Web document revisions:
»»
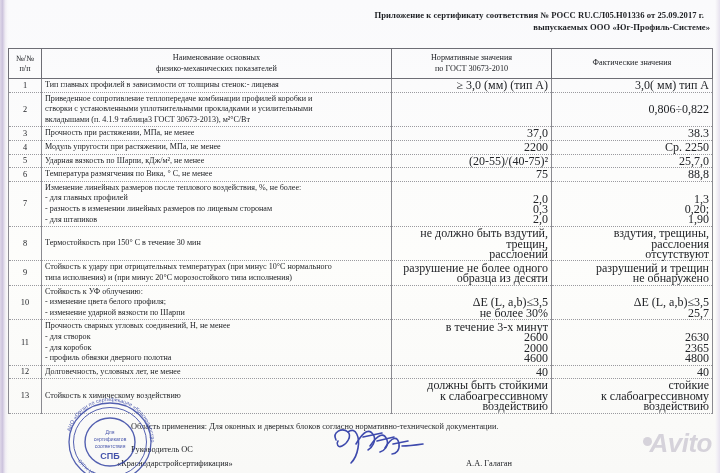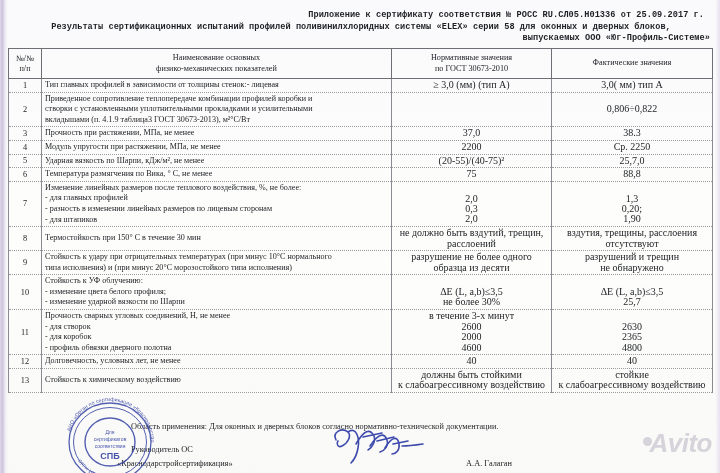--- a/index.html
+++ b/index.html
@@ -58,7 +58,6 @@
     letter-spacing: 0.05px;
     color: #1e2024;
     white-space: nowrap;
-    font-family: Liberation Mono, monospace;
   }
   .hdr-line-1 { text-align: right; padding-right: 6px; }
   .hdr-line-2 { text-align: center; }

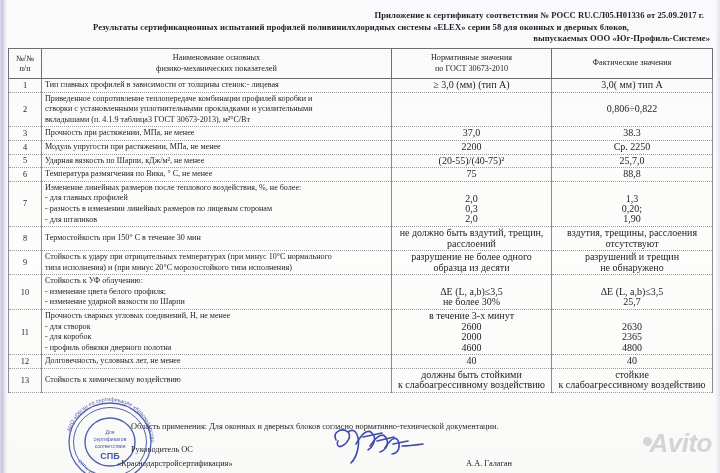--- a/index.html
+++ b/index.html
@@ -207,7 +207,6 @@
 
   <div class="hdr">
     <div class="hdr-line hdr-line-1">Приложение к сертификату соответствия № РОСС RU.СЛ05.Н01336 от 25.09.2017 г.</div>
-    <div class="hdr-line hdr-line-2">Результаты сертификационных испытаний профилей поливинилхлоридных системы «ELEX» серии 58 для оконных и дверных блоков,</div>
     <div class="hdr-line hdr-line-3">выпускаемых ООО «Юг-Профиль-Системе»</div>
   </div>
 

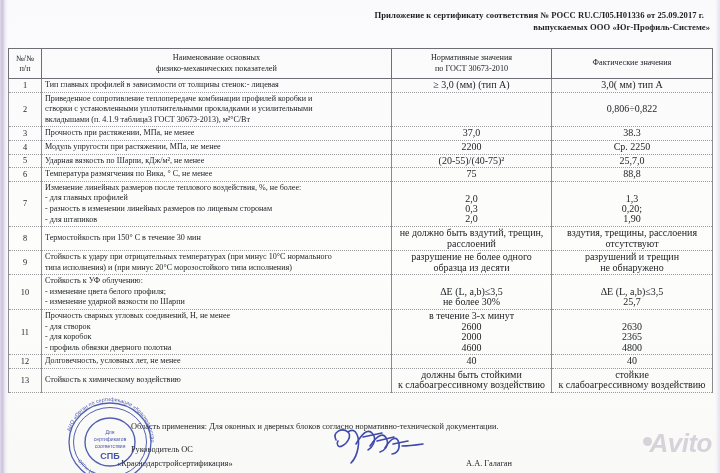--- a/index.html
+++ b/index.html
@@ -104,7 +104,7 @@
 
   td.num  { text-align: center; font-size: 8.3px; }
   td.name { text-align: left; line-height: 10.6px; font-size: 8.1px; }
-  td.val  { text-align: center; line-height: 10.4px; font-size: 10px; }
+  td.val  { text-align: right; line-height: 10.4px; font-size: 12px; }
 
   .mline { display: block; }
««
»»
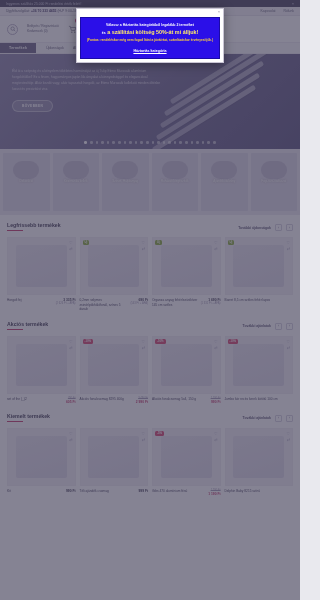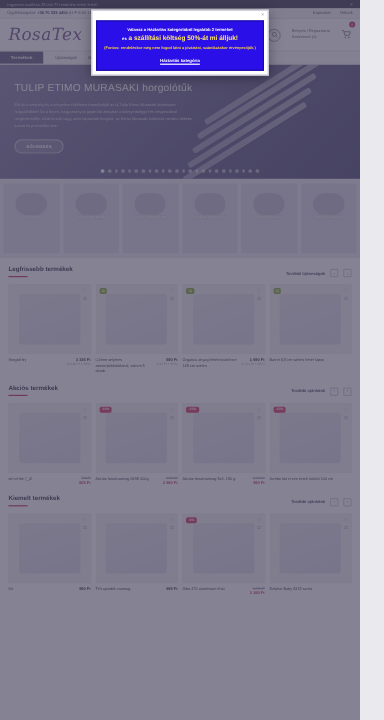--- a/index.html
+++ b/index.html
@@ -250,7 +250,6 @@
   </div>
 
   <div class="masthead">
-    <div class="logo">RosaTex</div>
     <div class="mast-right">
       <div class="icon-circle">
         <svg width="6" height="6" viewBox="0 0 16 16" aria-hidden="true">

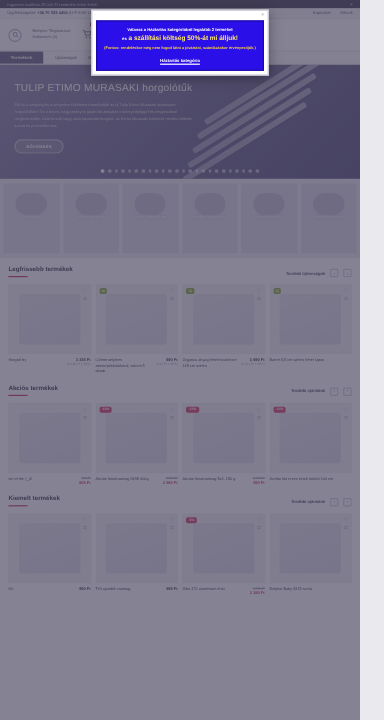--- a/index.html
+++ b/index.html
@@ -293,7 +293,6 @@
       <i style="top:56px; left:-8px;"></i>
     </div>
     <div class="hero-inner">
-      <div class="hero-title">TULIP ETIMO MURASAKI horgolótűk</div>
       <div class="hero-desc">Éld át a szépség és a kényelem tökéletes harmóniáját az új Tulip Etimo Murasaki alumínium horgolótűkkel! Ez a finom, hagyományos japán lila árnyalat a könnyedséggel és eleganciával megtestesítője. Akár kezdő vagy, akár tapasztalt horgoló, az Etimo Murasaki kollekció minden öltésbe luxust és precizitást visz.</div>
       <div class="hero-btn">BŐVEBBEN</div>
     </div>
««
• **Exercise**: State how many lines in the records contain the string "font". Give the number with no words around it.

• **Written answer**: 5